Information given.
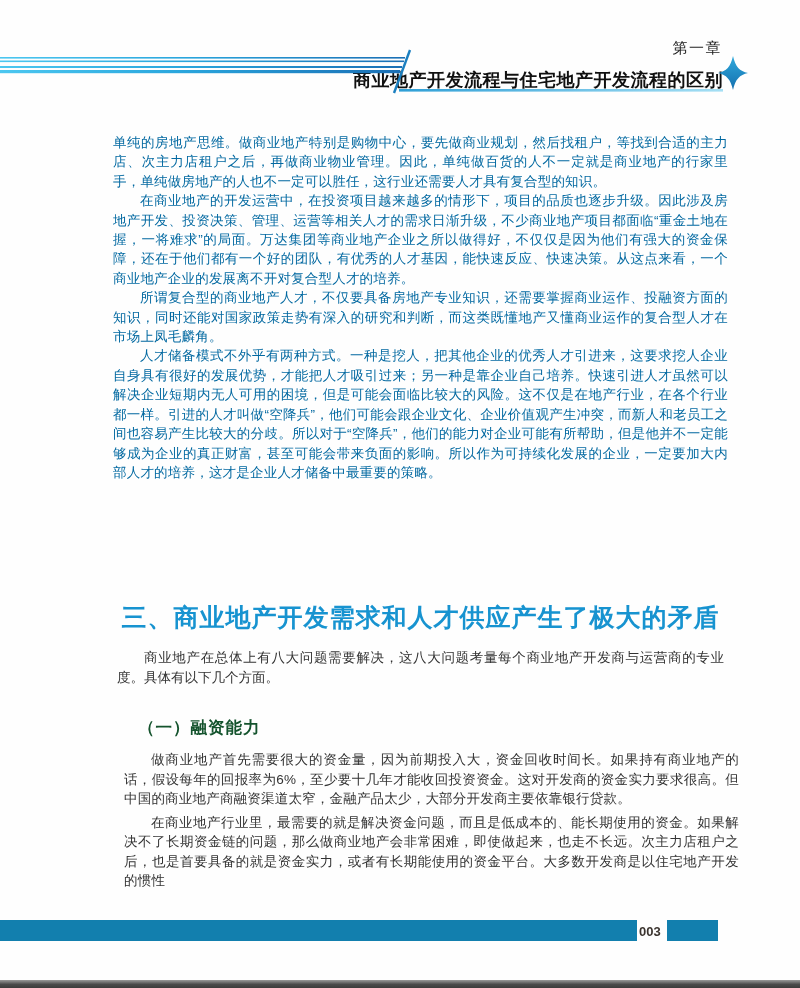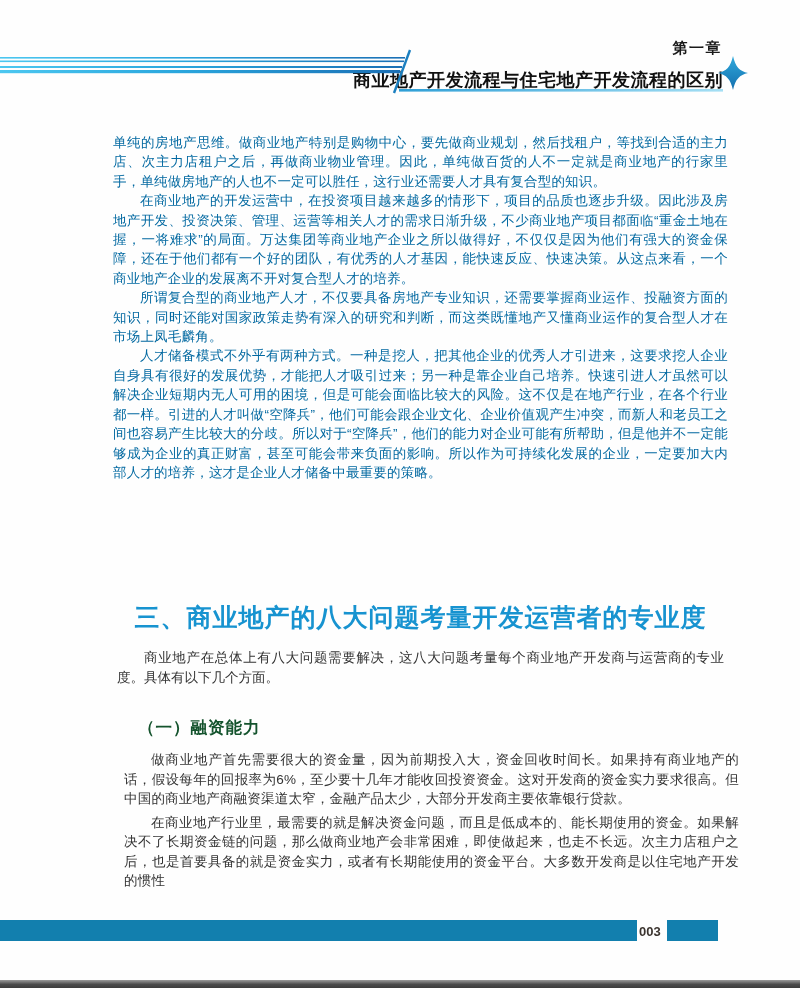"第一章" .chapter-label { font-weight: bold -> normal }
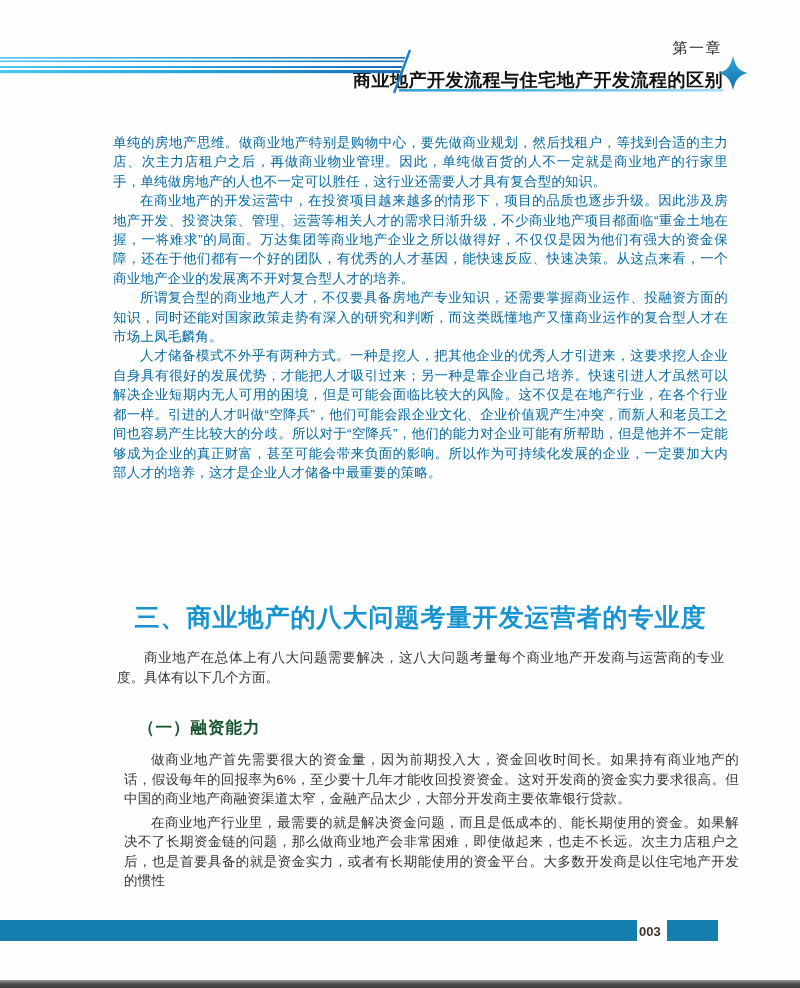"三、商业地产的八大问题考量开发运营者的专业度" div.section-heading { text: 的八大问题考量开发运营者的专业度 -> 开发需求和人才供应产生了极大的矛盾 }
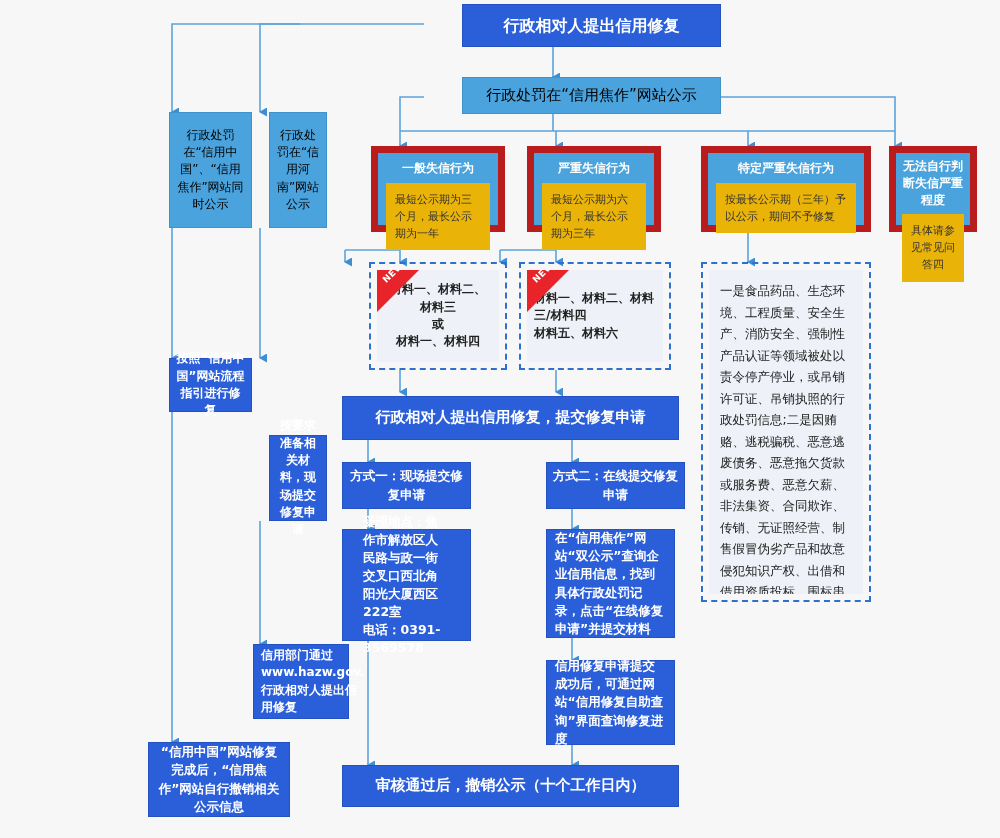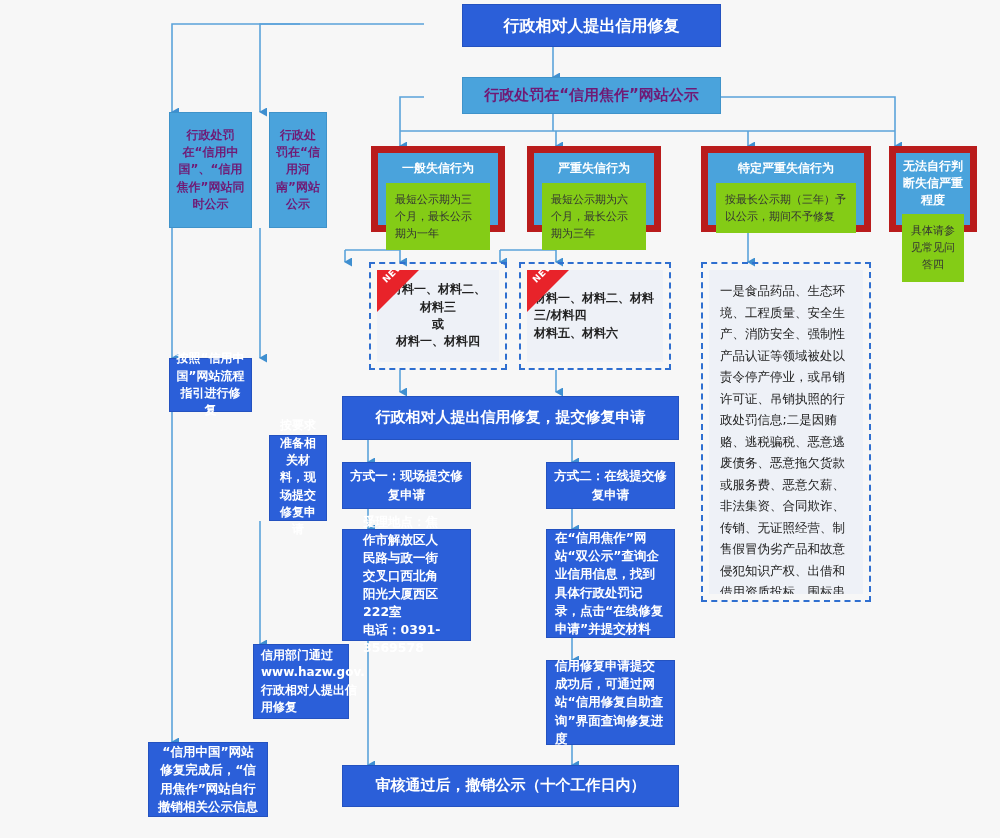"行政处罚在“信用焦作”网站公示" .n-light { color: #701a75 -> #000000; font-weight: bold -> normal }
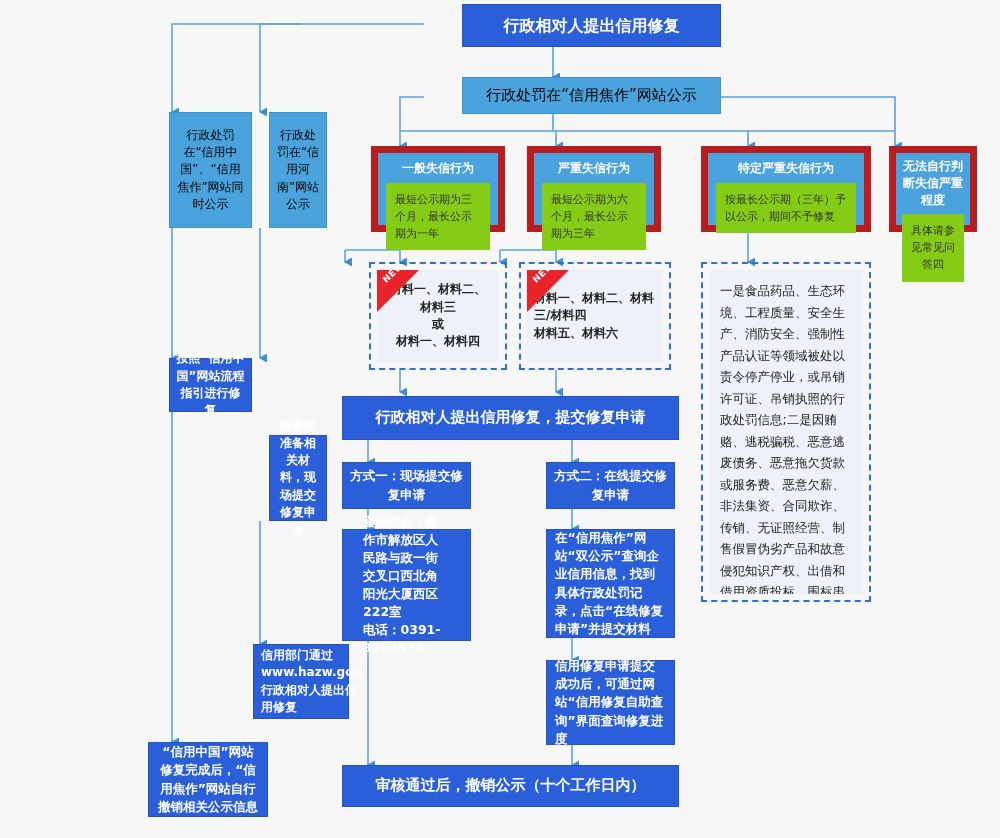"最短公示期为三个月，最长公示期为一年" .n-panel .body { background: #84cc16 -> #eab308 }
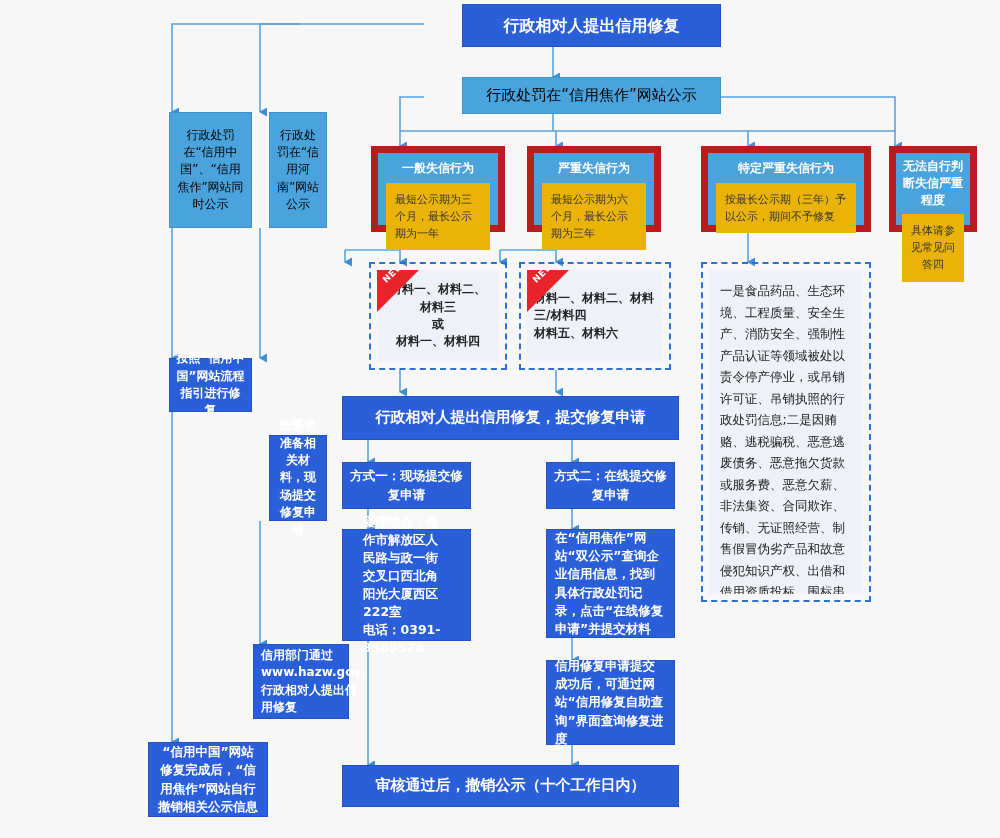"方式二：在线提交修复申请" div.node { width: 129px -> 139px }
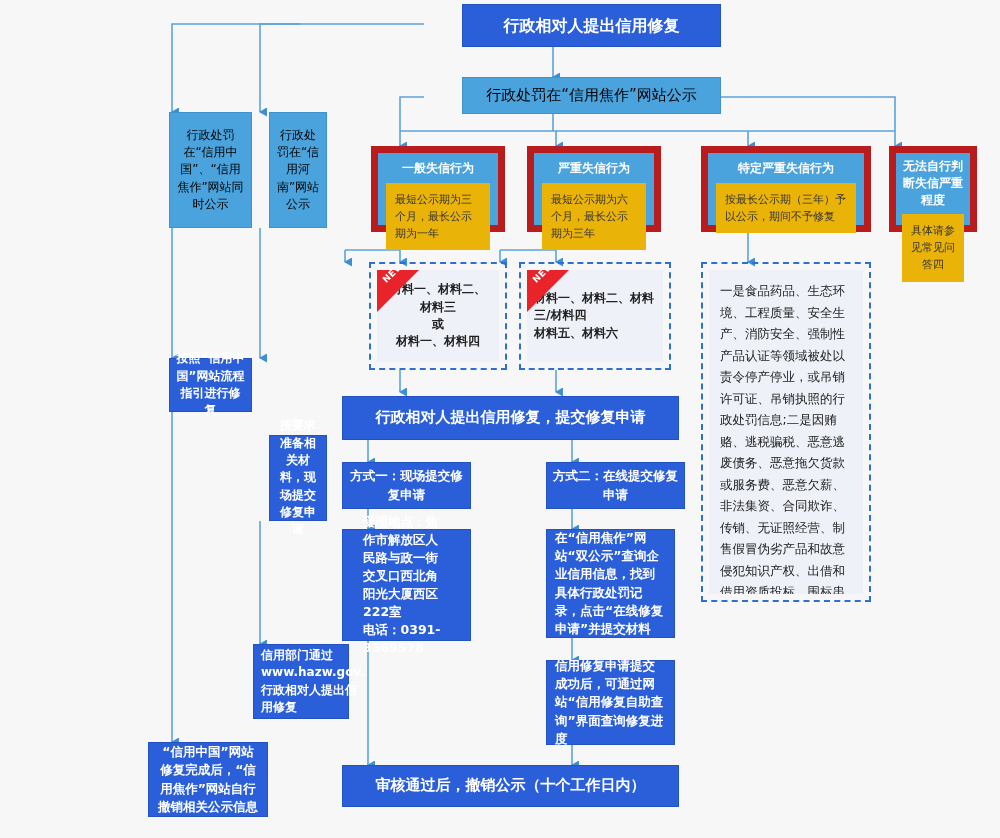"“信用中国”网站修复完成后，“信用焦作”网站自行撤销相关公示信息" div.node { width: 120px -> 142px }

Problem details. Retype the data word for word and keep the pictures out of it.

Task solution.
"第一章" .chapter-label { font-weight: bold -> normal }
"三、商业地产的八大问题考量开发运营者的专业度" div.section-heading { text: 的八大问题考量开发运营者的专业度 -> 开发需求和人才供应产生了极大的矛盾 }
"行政处罚在“信用焦作”网站公示" .n-light { color: #701a75 -> #000000; font-weight: bold -> normal }
"最短公示期为三个月，最长公示期为一年" .n-panel .body { background: #84cc16 -> #eab308 }
"方式二：在线提交修复申请" div.node { width: 129px -> 139px }
"“信用中国”网站修复完成后，“信用焦作”网站自行撤销相关公示信息" div.node { width: 120px -> 142px }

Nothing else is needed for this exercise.